Try it
Everything from the line containing "total: 54.13 -> 49.92" to the end of the records should be reproduced exactly, and nothing before it.

Data records

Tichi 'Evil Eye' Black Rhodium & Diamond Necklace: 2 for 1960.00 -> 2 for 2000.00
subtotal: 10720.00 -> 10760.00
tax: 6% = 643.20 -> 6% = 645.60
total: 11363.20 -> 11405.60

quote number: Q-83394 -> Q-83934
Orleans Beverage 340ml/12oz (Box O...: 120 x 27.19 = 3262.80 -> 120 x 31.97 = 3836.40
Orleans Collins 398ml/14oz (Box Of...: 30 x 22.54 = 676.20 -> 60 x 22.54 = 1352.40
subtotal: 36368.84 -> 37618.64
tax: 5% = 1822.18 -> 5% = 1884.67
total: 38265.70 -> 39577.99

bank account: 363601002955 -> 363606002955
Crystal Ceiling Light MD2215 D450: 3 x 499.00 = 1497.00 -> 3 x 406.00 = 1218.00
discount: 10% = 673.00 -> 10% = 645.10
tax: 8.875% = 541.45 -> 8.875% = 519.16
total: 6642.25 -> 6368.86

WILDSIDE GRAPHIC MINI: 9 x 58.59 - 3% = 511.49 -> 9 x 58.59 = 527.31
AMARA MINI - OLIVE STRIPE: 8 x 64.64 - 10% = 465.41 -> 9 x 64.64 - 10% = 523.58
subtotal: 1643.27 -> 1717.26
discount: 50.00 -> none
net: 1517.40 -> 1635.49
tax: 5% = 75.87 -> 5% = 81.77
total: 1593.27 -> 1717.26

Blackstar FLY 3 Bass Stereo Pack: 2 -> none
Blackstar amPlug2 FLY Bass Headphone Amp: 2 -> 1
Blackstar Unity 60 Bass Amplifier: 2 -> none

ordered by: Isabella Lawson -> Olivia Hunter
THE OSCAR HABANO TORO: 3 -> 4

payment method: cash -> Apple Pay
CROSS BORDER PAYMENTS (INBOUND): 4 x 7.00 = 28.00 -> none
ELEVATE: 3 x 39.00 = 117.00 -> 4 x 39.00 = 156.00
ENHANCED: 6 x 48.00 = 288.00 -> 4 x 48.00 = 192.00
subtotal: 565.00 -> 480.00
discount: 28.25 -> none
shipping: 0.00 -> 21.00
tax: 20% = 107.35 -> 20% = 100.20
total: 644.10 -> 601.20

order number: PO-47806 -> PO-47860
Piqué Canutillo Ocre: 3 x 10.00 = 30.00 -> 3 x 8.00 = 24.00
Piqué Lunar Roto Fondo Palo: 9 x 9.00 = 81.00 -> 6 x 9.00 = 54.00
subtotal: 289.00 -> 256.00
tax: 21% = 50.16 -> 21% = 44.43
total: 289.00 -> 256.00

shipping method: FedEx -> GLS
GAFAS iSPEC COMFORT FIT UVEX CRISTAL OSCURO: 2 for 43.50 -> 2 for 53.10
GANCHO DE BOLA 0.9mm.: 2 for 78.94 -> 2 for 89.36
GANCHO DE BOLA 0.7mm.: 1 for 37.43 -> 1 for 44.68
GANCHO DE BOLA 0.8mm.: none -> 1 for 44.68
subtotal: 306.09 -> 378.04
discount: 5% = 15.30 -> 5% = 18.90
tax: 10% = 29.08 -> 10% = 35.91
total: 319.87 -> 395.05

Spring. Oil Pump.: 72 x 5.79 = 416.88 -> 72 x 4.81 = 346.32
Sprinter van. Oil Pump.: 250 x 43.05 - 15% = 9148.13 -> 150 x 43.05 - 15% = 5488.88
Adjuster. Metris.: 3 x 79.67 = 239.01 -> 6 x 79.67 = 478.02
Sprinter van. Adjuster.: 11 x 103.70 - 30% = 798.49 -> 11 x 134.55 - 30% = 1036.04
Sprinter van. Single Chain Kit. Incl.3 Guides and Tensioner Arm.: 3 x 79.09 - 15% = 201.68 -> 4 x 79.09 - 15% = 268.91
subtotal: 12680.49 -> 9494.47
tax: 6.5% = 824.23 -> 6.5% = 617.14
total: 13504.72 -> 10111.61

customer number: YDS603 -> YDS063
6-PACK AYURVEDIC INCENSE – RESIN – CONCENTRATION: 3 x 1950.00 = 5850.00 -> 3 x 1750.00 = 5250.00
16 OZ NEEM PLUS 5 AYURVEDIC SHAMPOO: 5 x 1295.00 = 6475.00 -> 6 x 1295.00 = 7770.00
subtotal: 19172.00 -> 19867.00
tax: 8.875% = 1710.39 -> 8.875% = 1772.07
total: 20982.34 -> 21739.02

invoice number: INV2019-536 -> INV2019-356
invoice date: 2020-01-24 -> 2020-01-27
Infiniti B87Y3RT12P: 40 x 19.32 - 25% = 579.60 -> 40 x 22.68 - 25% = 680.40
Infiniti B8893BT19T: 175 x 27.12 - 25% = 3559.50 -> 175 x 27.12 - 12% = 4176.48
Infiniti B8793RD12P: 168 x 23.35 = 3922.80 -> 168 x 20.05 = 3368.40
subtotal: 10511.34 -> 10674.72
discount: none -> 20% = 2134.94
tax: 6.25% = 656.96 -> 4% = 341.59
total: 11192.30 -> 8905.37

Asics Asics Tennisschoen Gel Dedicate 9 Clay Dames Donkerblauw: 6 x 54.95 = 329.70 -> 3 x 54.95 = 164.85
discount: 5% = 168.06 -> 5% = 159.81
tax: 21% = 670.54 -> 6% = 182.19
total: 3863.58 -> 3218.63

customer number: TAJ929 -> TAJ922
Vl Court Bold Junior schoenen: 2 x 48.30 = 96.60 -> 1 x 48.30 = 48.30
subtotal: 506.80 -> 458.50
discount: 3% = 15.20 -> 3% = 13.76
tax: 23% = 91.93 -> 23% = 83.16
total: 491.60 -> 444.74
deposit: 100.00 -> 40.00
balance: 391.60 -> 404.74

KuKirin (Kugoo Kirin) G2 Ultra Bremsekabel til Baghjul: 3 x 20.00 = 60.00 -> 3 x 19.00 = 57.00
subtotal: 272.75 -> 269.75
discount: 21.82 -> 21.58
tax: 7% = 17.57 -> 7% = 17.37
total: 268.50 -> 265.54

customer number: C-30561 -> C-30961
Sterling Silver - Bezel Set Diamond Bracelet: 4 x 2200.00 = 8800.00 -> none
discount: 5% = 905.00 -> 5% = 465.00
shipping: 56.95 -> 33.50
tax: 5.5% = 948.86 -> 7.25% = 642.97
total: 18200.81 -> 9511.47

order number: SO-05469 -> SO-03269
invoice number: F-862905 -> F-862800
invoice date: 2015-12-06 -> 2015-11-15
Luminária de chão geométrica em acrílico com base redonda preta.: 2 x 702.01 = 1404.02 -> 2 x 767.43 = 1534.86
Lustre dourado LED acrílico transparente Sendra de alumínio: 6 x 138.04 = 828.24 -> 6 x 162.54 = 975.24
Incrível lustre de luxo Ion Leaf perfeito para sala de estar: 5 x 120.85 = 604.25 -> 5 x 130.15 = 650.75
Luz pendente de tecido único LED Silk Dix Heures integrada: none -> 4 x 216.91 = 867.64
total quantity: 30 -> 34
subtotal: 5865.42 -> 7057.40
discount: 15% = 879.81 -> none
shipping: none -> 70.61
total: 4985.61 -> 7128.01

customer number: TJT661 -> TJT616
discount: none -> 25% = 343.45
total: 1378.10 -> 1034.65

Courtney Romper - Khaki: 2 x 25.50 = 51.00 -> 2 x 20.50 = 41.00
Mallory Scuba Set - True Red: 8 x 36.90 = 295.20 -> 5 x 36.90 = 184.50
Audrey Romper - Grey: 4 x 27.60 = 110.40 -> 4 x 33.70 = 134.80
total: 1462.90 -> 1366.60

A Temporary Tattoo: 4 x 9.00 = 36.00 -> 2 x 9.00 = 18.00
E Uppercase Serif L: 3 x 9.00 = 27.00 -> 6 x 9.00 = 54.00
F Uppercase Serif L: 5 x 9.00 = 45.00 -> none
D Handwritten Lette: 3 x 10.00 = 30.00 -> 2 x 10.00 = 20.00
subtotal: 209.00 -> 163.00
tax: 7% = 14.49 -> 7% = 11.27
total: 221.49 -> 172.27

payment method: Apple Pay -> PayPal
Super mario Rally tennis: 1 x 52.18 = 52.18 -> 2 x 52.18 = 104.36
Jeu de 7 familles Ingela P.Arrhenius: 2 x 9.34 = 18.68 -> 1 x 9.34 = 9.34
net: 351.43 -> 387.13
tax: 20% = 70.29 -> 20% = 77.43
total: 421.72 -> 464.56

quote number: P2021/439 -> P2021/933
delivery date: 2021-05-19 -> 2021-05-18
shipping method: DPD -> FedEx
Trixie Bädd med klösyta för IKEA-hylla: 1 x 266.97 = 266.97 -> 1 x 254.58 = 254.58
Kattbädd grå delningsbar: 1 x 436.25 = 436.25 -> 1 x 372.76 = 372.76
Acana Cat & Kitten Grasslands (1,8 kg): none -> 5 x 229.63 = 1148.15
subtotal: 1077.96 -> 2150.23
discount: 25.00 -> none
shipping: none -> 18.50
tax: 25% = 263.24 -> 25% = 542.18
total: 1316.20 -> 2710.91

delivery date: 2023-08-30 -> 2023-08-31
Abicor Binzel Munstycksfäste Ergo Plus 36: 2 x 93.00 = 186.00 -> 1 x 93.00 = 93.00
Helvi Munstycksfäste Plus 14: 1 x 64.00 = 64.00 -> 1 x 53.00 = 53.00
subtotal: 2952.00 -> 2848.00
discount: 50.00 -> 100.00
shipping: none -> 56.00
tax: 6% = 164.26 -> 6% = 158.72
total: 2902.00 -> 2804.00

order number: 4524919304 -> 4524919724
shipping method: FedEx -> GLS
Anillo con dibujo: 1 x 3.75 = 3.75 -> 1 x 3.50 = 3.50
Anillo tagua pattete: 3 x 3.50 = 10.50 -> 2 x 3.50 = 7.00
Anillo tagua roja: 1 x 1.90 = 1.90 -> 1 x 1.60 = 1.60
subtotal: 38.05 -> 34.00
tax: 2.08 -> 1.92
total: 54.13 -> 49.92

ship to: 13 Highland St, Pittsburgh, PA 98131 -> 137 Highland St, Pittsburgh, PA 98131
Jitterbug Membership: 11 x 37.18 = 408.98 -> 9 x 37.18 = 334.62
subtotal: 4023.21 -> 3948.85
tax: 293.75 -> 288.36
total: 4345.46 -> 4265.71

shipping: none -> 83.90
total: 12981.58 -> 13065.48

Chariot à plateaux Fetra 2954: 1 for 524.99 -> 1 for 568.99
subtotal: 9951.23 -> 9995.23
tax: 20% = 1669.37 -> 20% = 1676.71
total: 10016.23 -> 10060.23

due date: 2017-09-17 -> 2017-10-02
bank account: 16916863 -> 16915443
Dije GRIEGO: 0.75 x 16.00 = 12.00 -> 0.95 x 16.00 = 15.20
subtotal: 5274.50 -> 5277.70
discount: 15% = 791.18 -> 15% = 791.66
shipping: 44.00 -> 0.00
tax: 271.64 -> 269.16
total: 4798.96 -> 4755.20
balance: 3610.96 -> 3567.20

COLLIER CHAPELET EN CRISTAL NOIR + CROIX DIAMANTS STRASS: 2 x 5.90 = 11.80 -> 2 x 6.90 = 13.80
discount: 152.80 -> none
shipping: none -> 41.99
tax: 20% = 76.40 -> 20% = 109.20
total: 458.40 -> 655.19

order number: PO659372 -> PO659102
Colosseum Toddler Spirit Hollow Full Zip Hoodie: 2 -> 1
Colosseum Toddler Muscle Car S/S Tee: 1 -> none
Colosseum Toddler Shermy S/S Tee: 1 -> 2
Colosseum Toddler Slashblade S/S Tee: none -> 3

Answer below
total: 54.13 -> 49.92

ship to: 13 Highland St, Pittsburgh, PA 98131 -> 137 Highland St, Pittsburgh, PA 98131
Jitterbug Membership: 11 x 37.18 = 408.98 -> 9 x 37.18 = 334.62
subtotal: 4023.21 -> 3948.85
tax: 293.75 -> 288.36
total: 4345.46 -> 4265.71

shipping: none -> 83.90
total: 12981.58 -> 13065.48

Chariot à plateaux Fetra 2954: 1 for 524.99 -> 1 for 568.99
subtotal: 9951.23 -> 9995.23
tax: 20% = 1669.37 -> 20% = 1676.71
total: 10016.23 -> 10060.23

due date: 2017-09-17 -> 2017-10-02
bank account: 16916863 -> 16915443
Dije GRIEGO: 0.75 x 16.00 = 12.00 -> 0.95 x 16.00 = 15.20
subtotal: 5274.50 -> 5277.70
discount: 15% = 791.18 -> 15% = 791.66
shipping: 44.00 -> 0.00
tax: 271.64 -> 269.16
total: 4798.96 -> 4755.20
balance: 3610.96 -> 3567.20

COLLIER CHAPELET EN CRISTAL NOIR + CROIX DIAMANTS STRASS: 2 x 5.90 = 11.80 -> 2 x 6.90 = 13.80
discount: 152.80 -> none
shipping: none -> 41.99
tax: 20% = 76.40 -> 20% = 109.20
total: 458.40 -> 655.19

order number: PO659372 -> PO659102
Colosseum Toddler Spirit Hollow Full Zip Hoodie: 2 -> 1
Colosseum Toddler Muscle Car S/S Tee: 1 -> none
Colosseum Toddler Shermy S/S Tee: 1 -> 2
Colosseum Toddler Slashblade S/S Tee: none -> 3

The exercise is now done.